# Buttery Smooth Emacs
Daniel Colascione, Friday, October 27, 2016
Emacs has flickered for 30 years. Now, it should be flicker-free. I've
just [landed][1] support for double-buffered rendering for the X11
port. Now you should be able to edit, resize, and introduce bugs in
your awful codebase without seeing a partially-rendered buffer or
being incited to murder by barely-perceptible white flashes while
editing that disappear when you look at them.
## History
You might say, "That's great, but double-buffered rendering is the
textbook solution to the problem of displaying incomplete rendering to
users and driving them to kill their dogs in maniacal frustration.".
That's true, but Emacs predates those textbooks.

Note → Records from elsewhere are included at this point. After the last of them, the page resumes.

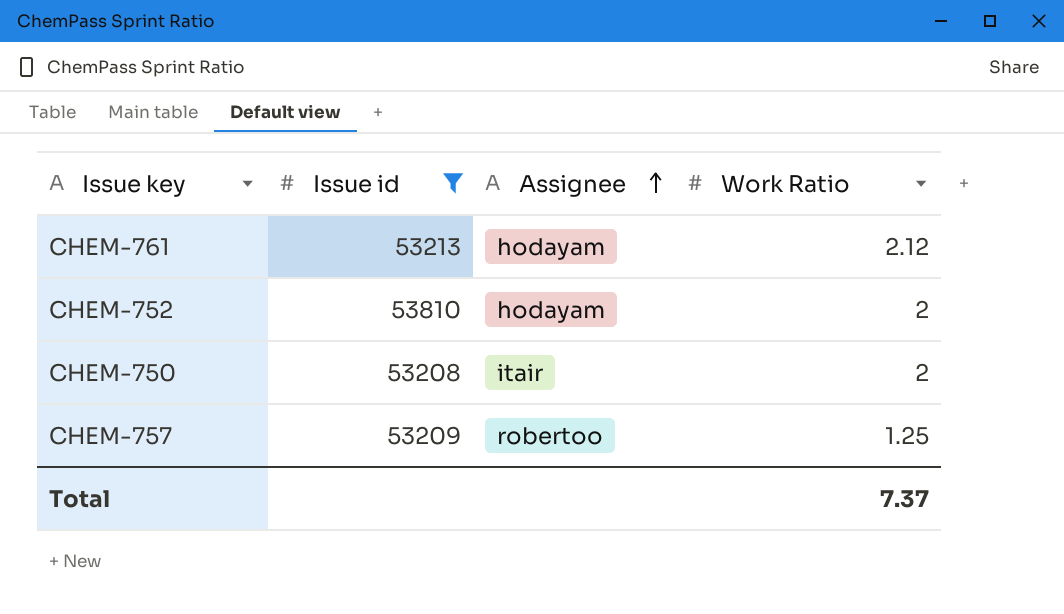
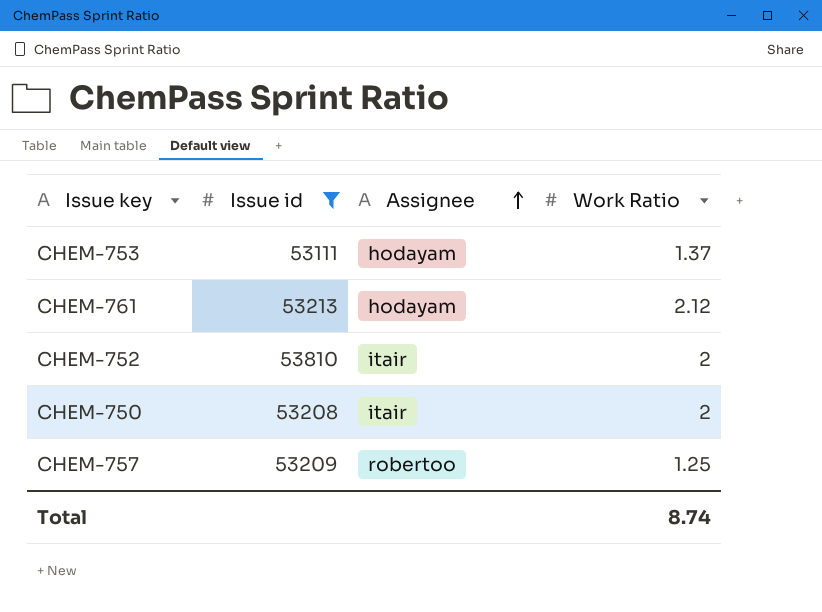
row CHEM-753: none -> 53111 | hodayam | 1.37
CHEM-752 | Assignee: hodayam -> itair
Total | Work Ratio: 7.37 -> 8.74

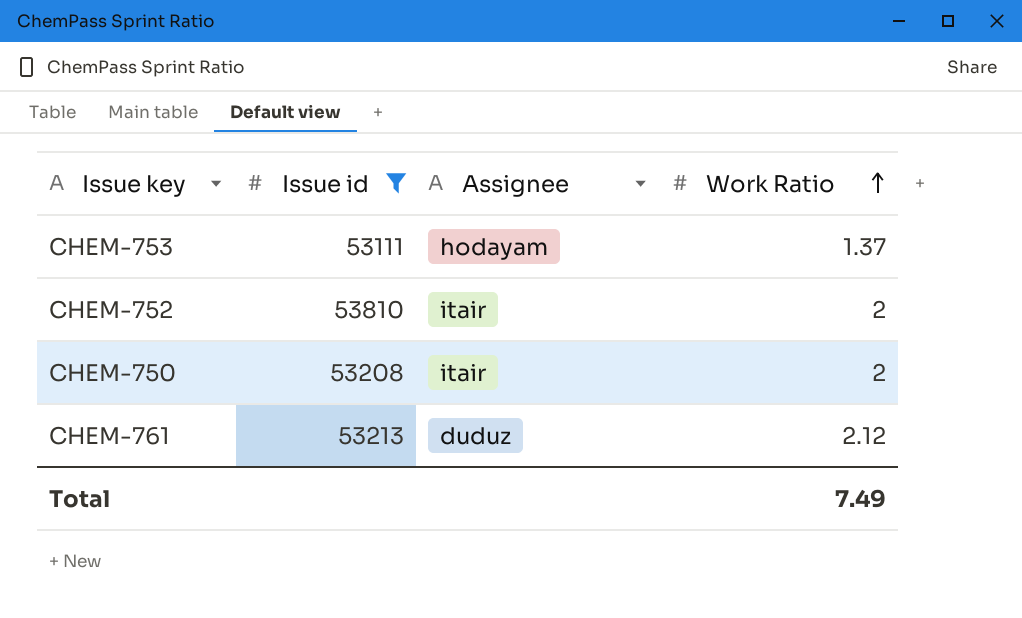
row order: Assignee ascending -> Work Ratio ascending
row CHEM-757: 53209 | robertoo | 1.25 -> none
CHEM-761 | Assignee: hodayam -> duduz
Total | Work Ratio: 8.74 -> 7.49

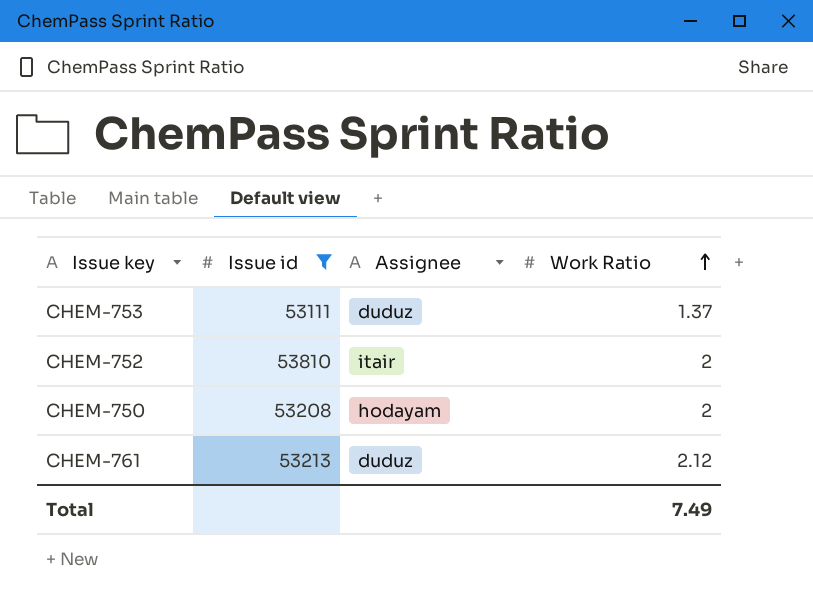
CHEM-753 | Assignee: hodayam -> duduz
CHEM-750 | Assignee: itair -> hodayam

GNU Emacs is an
old-school C program emulating a 1980s Symbolics Lisp Machine
emulating an old-fashioned Motif-style Xt toolkit emulating a 1970s
text terminal emulating a 1960s teletype. Compiling Emacs is a
challenge. Adding modern rendering features to the redisplay engine is
a miracle.
### Read-Eval-WTF
"Emacs is a great operating system", the old joke goes, "but it just
needs a decent text editor." That's not so far from the truth ---
Emacs is basically a Lisp interpreter married to a big bunch of C code
called [redisplay][2]. (Iä! Iä! Fhtagn!) Under normal operation, Emacs
sits idle waiting for input, reads that input, maps the input to a
command function, executes the command function, and displays the
result of executing that command. It's a fairly simple model: at a
high level, it's not so different from the read-eval-print loop that
you see when you run /usr/bin/python3.
But Python has a simple command line interface. Emacs is a visual
system, so "display[ing] the result" has some subtlety to it. Emacs
organizes its view of the outside world into frames (what the rest of
the world calls "windows"), windows (which the rest of the world calls
"panes"), and buffers (which the rest of the world calls "documents").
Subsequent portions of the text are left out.